▸ **Aim of the exercise**
Can you quote the lines below exactly, starting at the line with "(113, 428) none -> [101,743,182,763] 此分支为" and going through the last one?

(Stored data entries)
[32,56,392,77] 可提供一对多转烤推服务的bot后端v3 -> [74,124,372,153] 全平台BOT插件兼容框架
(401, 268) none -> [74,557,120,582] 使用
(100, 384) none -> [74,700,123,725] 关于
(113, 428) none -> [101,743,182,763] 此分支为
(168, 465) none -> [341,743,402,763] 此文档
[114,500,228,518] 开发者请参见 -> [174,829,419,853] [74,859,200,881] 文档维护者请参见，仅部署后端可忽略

▸ **Expected answer**
(113, 428) none -> [101,743,182,763] 此分支为
(168, 465) none -> [341,743,402,763] 此文档
[114,500,228,518] 开发者请参见 -> [174,829,419,853] [74,859,200,881] 文档维护者请参见，仅部署后端可忽略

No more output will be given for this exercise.